• _WORK TASK_:
Show every line in the entries below where the word "matches" appears.

• _SUPPLIED ENTRIES_:
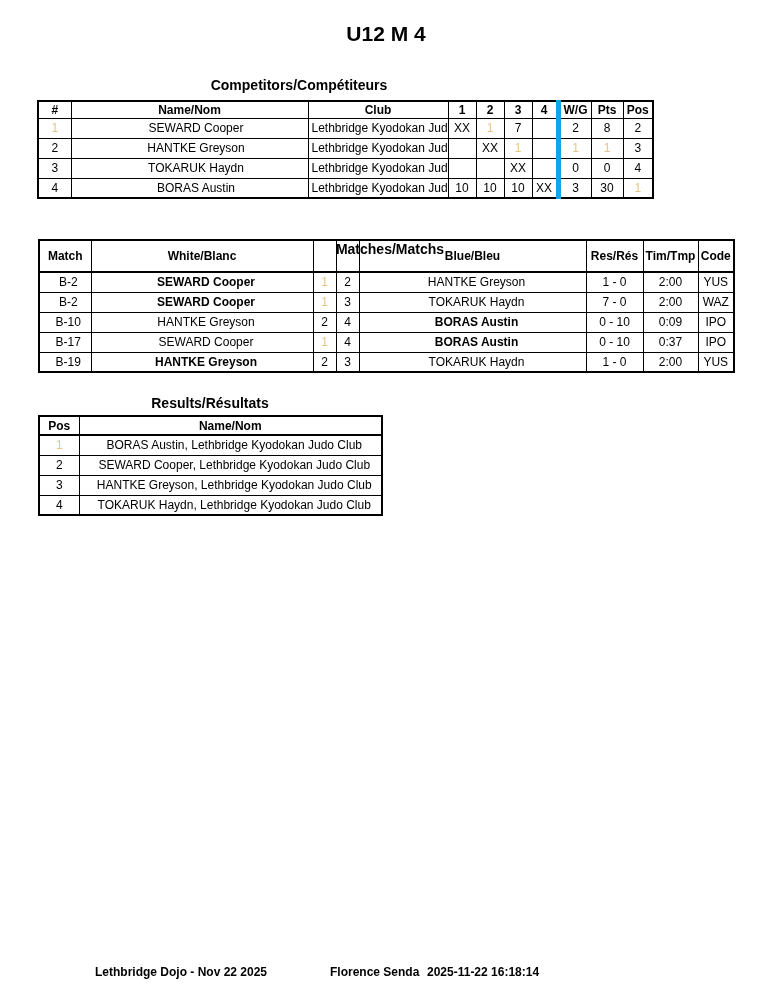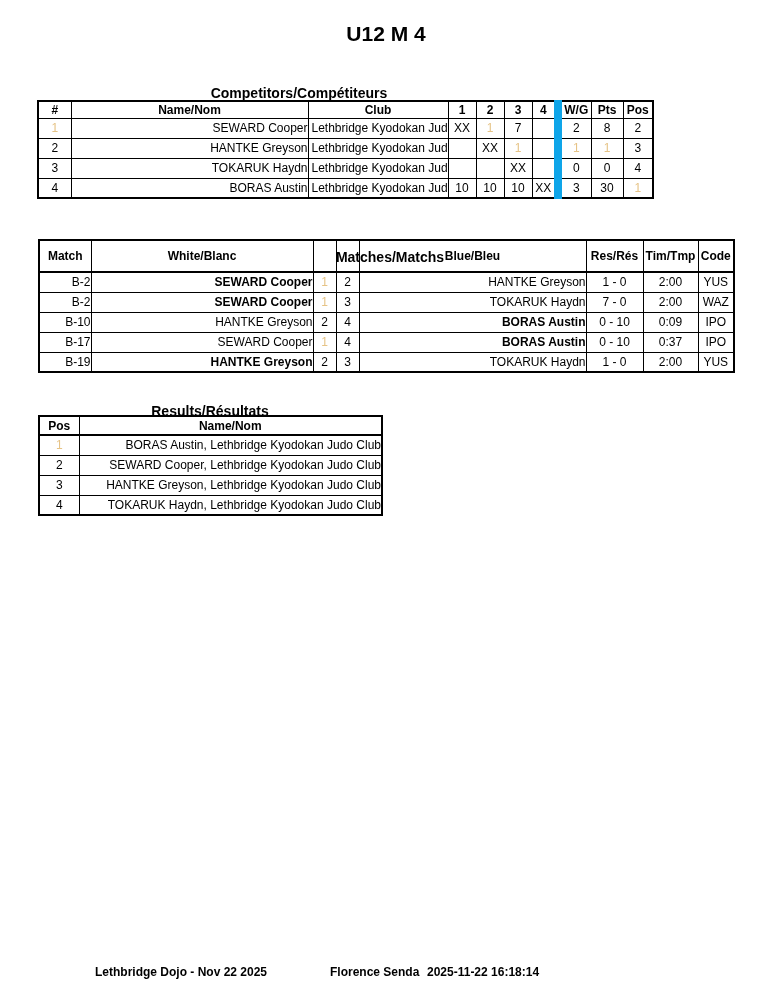--- a/index.html
+++ b/index.html
@@ -24,7 +24,6 @@
     font-size: 14px; font-weight: 700;
     transform: translateX(-50%);
     white-space: nowrap;
-    margin-top: 8px;
   }
   #competitors-heading { left: 299px; top: 77px; }
   #matches-heading    { left: 390px; top: 241px; }

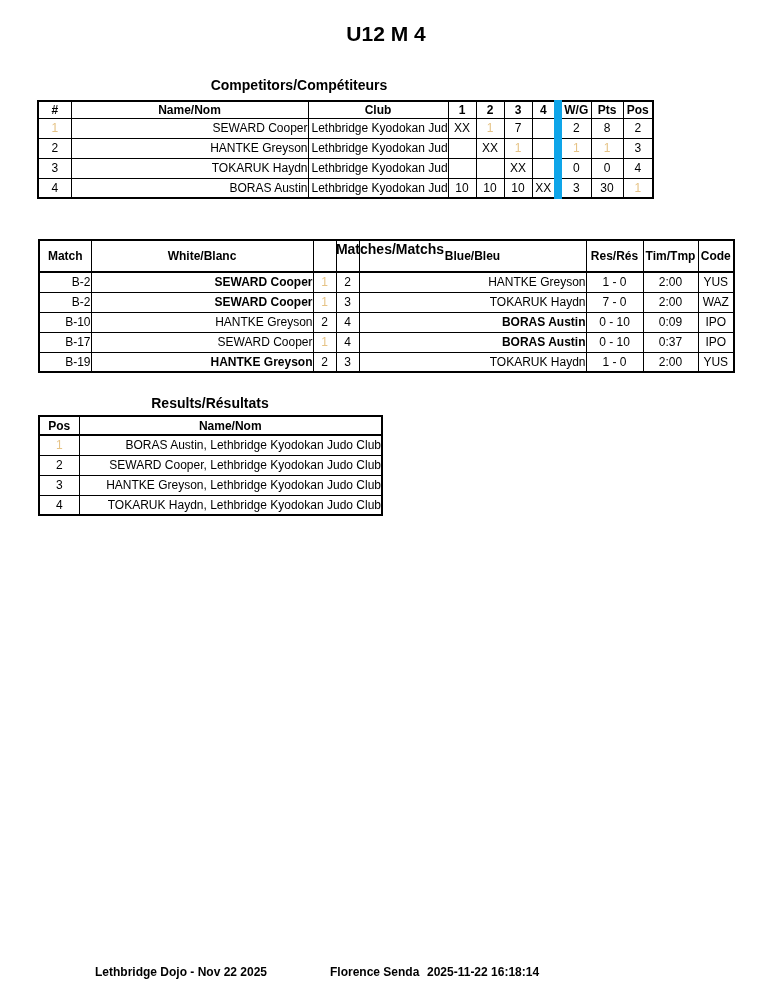--- a/index.html
+++ b/index.html
@@ -53,7 +53,7 @@
   #competitors-table td { height: 20px; }
   #competitors-table .col-name  { padding-left: 13px; }
   #competitors-table .col-club  { padding-left: 3px; }
-  .thick-left { border-left: 8px solid #0ea5e9; }
+  .thick-left { border-left: 5px solid #0ea5e9; }
 
   
   #matches-table { left: 38px; top: 239px; width: 695px; }

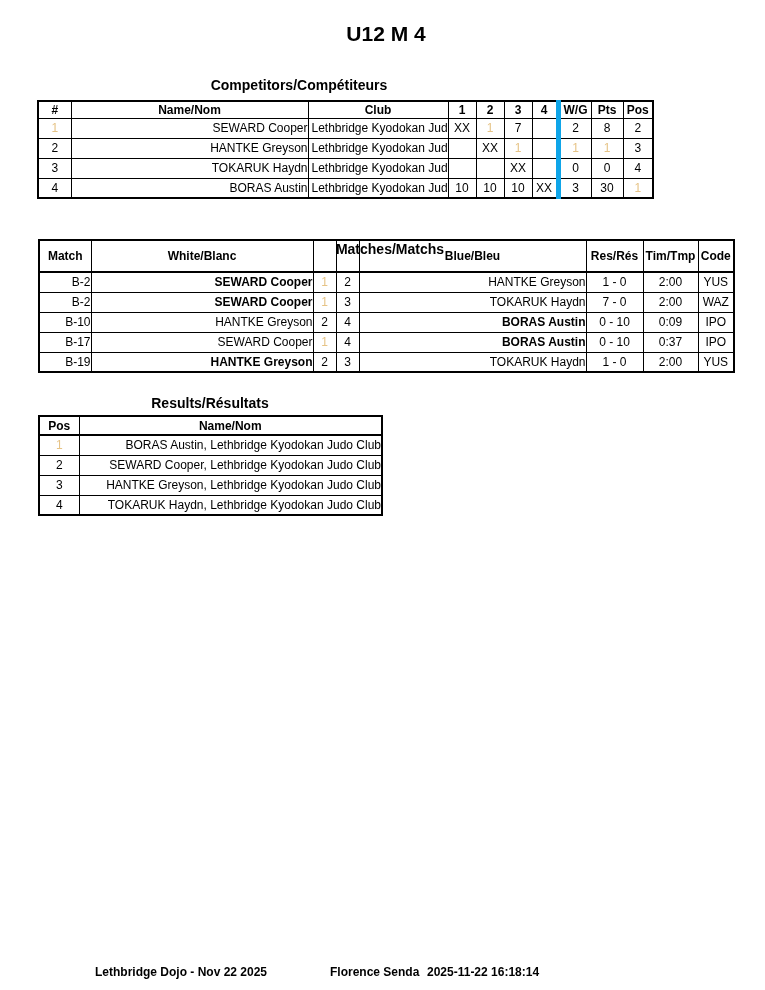--- a/index.html
+++ b/index.html
@@ -45,7 +45,7 @@
   }
   th { font-weight: 700; }
   td { font-weight: 400; }
-  .left { text-align: right; }
+  .left { text-align: center; }
 
   
   #competitors-table { left: 37px; top: 100px; width: 615px; }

• _ANSWER BOX_:
   #matches-heading    { left: 390px; top: 241px; }
   #matches-table { left: 38px; top: 239px; width: 695px; }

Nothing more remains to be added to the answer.